- _Collected data entries_:
☆ ☆ ☆ ☆ ☆
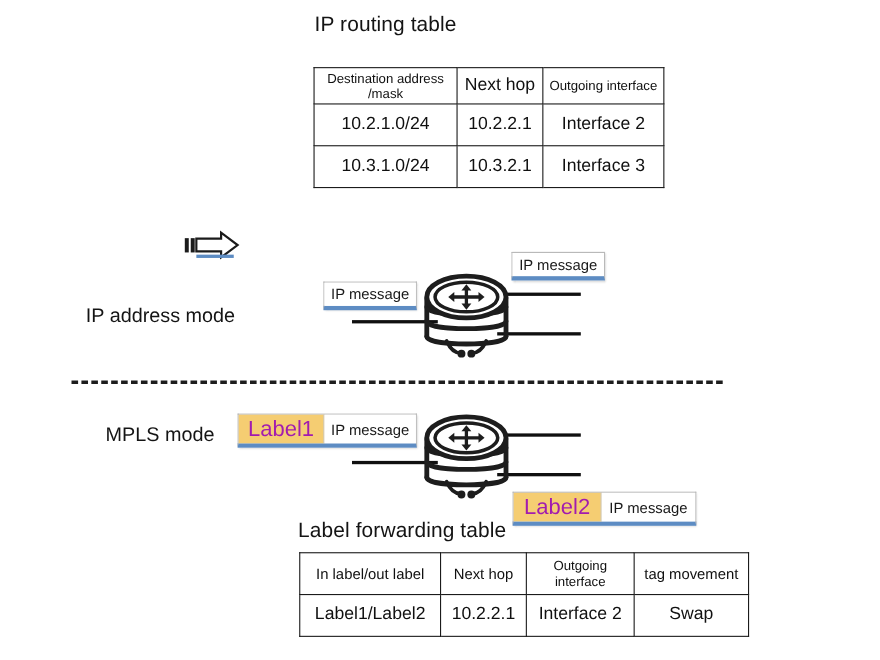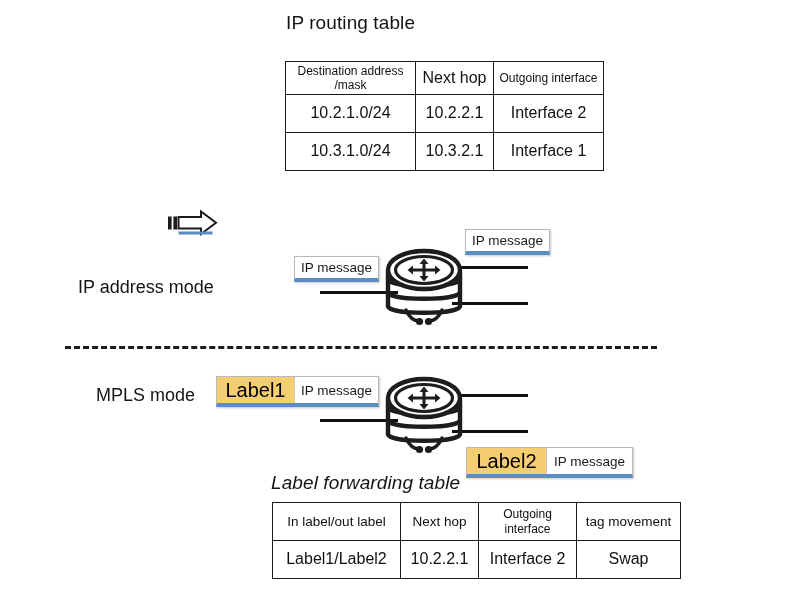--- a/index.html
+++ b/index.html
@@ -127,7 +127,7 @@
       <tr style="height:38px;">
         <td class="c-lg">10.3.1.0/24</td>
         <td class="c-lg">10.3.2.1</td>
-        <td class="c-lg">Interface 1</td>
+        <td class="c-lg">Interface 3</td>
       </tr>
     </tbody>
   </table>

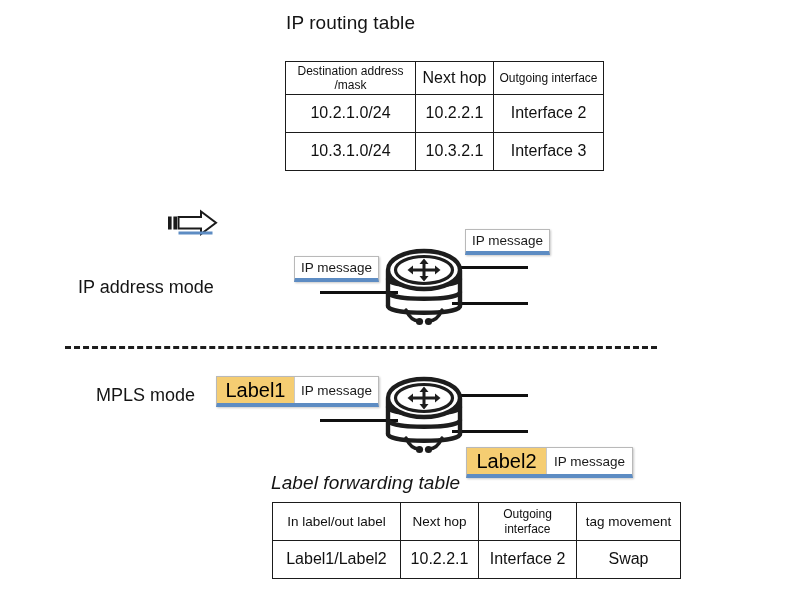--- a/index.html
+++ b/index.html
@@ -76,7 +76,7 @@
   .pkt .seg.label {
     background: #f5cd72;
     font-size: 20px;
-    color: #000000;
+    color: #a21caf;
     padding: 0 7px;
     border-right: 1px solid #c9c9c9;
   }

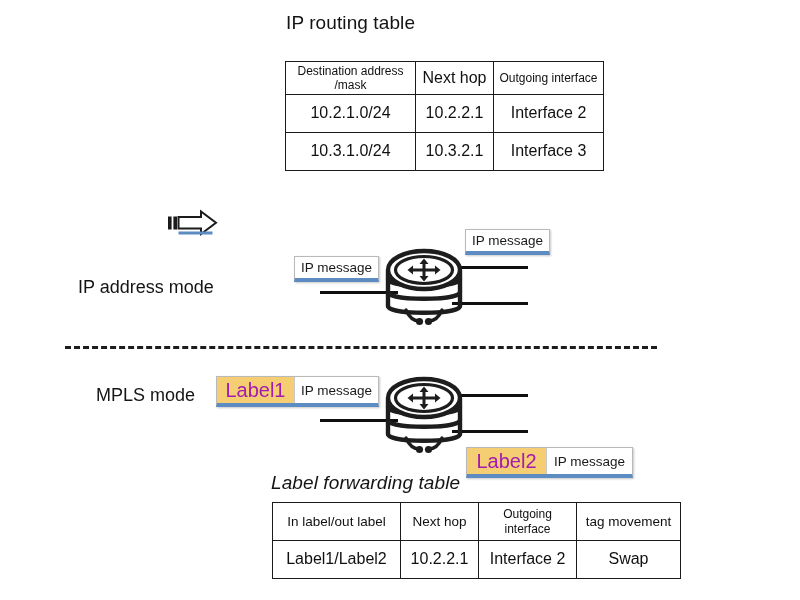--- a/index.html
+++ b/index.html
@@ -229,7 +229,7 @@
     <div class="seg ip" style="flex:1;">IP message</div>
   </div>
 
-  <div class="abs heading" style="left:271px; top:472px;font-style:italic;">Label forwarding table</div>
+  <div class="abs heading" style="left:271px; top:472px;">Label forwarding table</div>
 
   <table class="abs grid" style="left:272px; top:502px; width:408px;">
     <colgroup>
☆ ☆ ☆ ☆ ☆
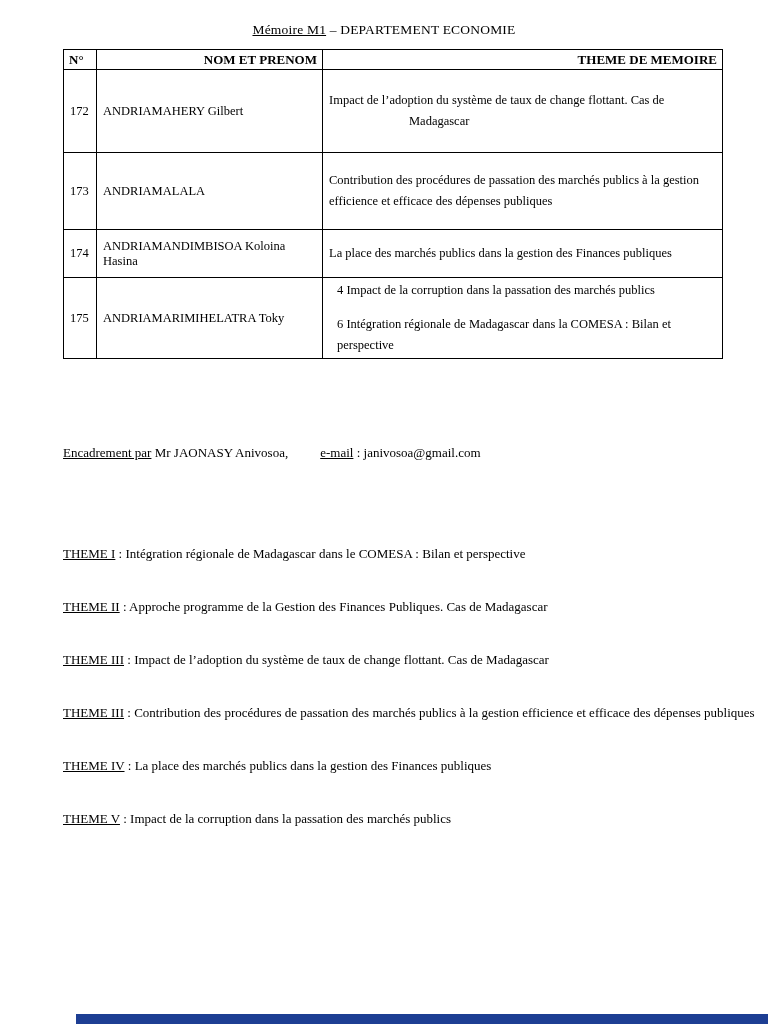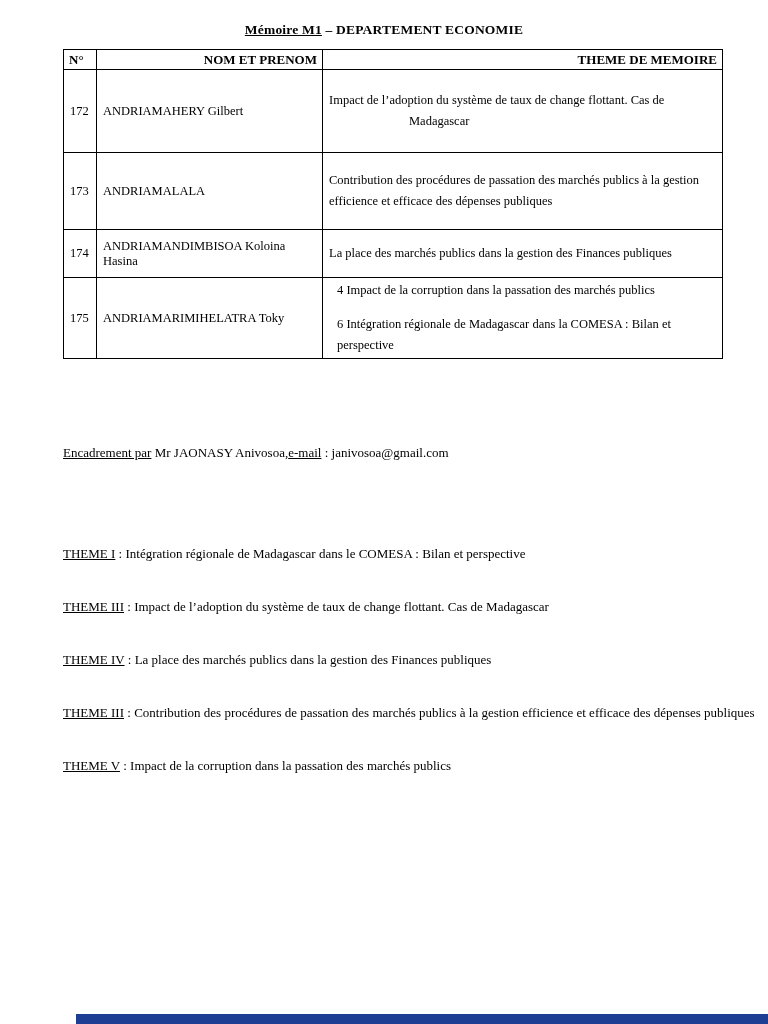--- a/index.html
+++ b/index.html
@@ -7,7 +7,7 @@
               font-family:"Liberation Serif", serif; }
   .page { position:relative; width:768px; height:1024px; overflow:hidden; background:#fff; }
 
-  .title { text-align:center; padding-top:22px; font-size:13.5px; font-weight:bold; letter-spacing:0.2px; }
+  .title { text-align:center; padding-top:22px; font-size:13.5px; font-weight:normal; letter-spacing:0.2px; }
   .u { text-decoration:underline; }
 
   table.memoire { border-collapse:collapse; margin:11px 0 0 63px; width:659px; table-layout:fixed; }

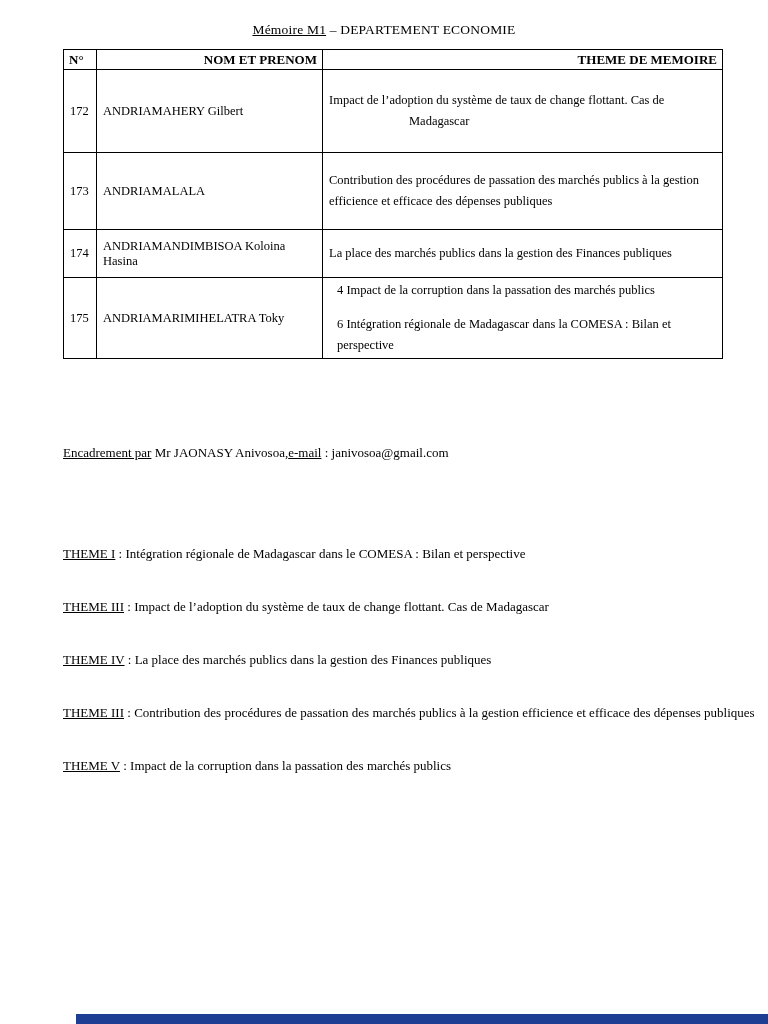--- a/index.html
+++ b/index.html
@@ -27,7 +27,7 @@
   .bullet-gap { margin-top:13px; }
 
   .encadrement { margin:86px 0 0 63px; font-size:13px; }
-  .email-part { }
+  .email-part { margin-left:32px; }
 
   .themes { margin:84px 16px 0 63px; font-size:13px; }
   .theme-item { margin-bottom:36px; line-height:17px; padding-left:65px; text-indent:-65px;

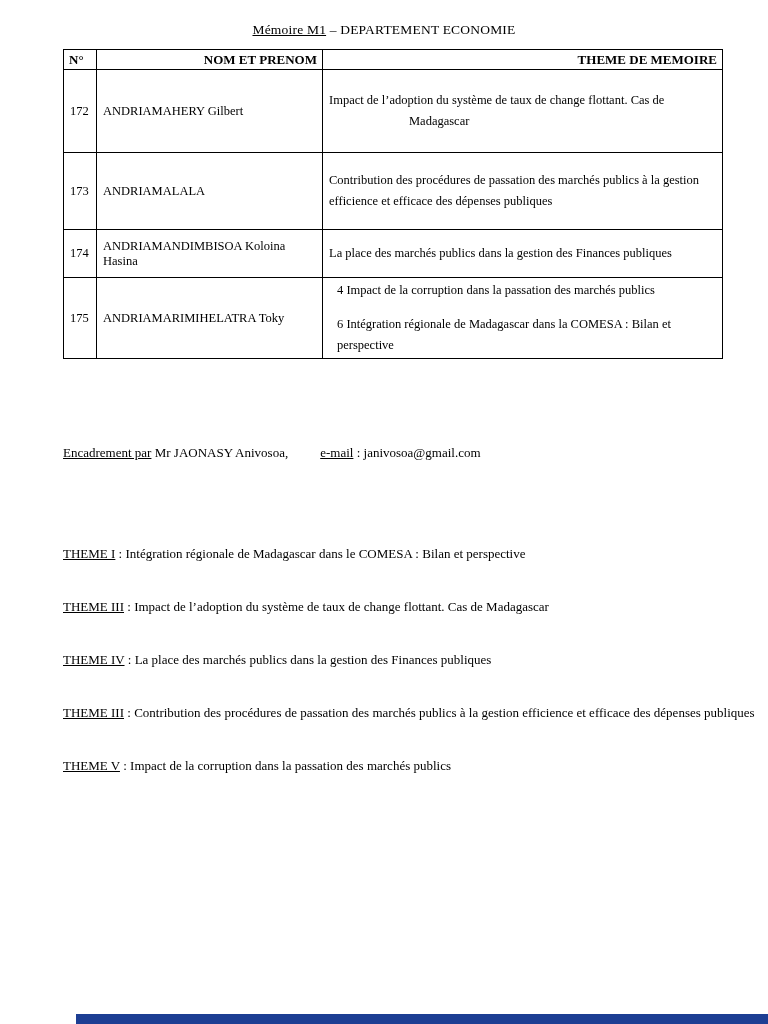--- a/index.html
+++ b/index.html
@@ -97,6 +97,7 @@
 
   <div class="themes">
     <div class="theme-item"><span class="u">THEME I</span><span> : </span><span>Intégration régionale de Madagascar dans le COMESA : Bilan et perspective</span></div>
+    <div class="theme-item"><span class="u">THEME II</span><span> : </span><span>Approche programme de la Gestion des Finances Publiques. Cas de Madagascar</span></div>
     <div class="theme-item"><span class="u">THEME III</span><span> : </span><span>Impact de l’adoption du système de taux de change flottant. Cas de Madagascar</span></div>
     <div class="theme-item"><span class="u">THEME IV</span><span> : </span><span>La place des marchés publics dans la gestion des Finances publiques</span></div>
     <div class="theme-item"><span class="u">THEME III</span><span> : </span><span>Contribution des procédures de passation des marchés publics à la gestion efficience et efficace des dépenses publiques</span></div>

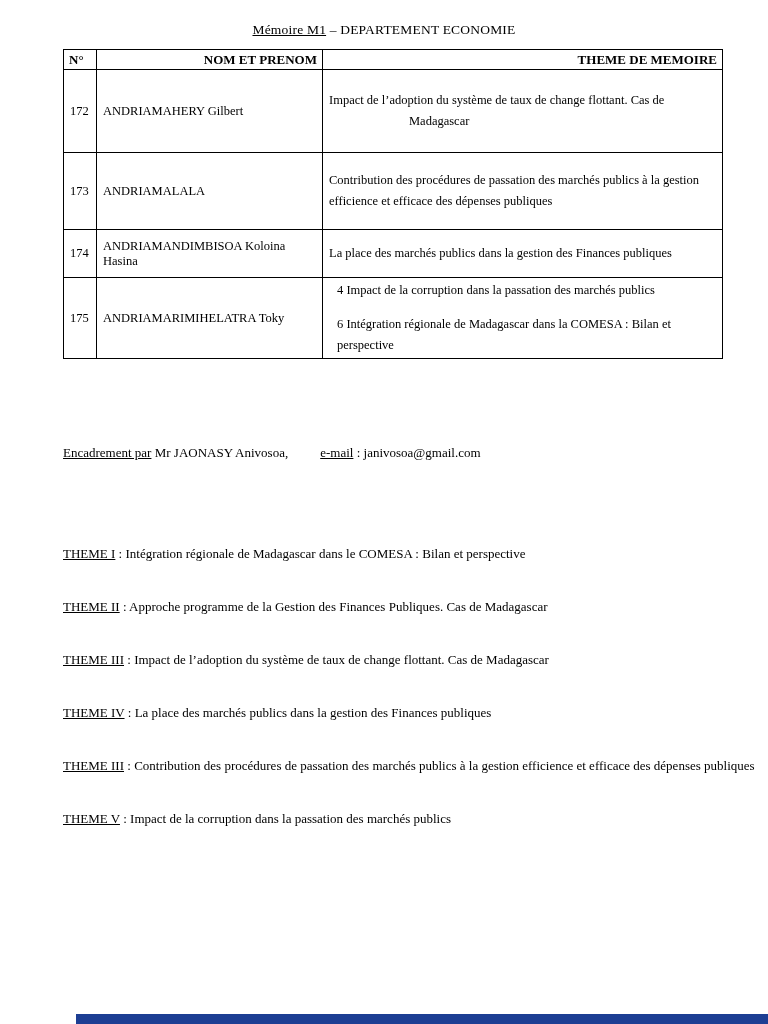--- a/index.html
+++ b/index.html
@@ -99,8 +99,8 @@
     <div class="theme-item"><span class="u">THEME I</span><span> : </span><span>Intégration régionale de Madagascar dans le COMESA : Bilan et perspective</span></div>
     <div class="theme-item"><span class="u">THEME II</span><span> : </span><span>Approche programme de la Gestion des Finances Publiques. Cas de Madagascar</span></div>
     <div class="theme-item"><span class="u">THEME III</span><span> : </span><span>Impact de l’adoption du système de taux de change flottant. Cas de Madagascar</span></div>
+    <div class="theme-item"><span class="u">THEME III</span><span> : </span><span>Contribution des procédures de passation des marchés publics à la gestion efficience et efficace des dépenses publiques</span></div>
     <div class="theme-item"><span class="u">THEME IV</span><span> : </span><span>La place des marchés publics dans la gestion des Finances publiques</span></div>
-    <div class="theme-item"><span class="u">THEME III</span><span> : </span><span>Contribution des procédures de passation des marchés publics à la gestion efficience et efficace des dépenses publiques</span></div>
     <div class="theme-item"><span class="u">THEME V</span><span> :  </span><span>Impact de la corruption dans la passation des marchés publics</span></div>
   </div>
☆ ☆ ☆ ☆ ☆
The answer must consist of every line in the records above that contains the word "Interface".

- _Result_:
-        <td class="c-lg">Interface 1</td>
+        <td class="c-lg">Interface 3</td>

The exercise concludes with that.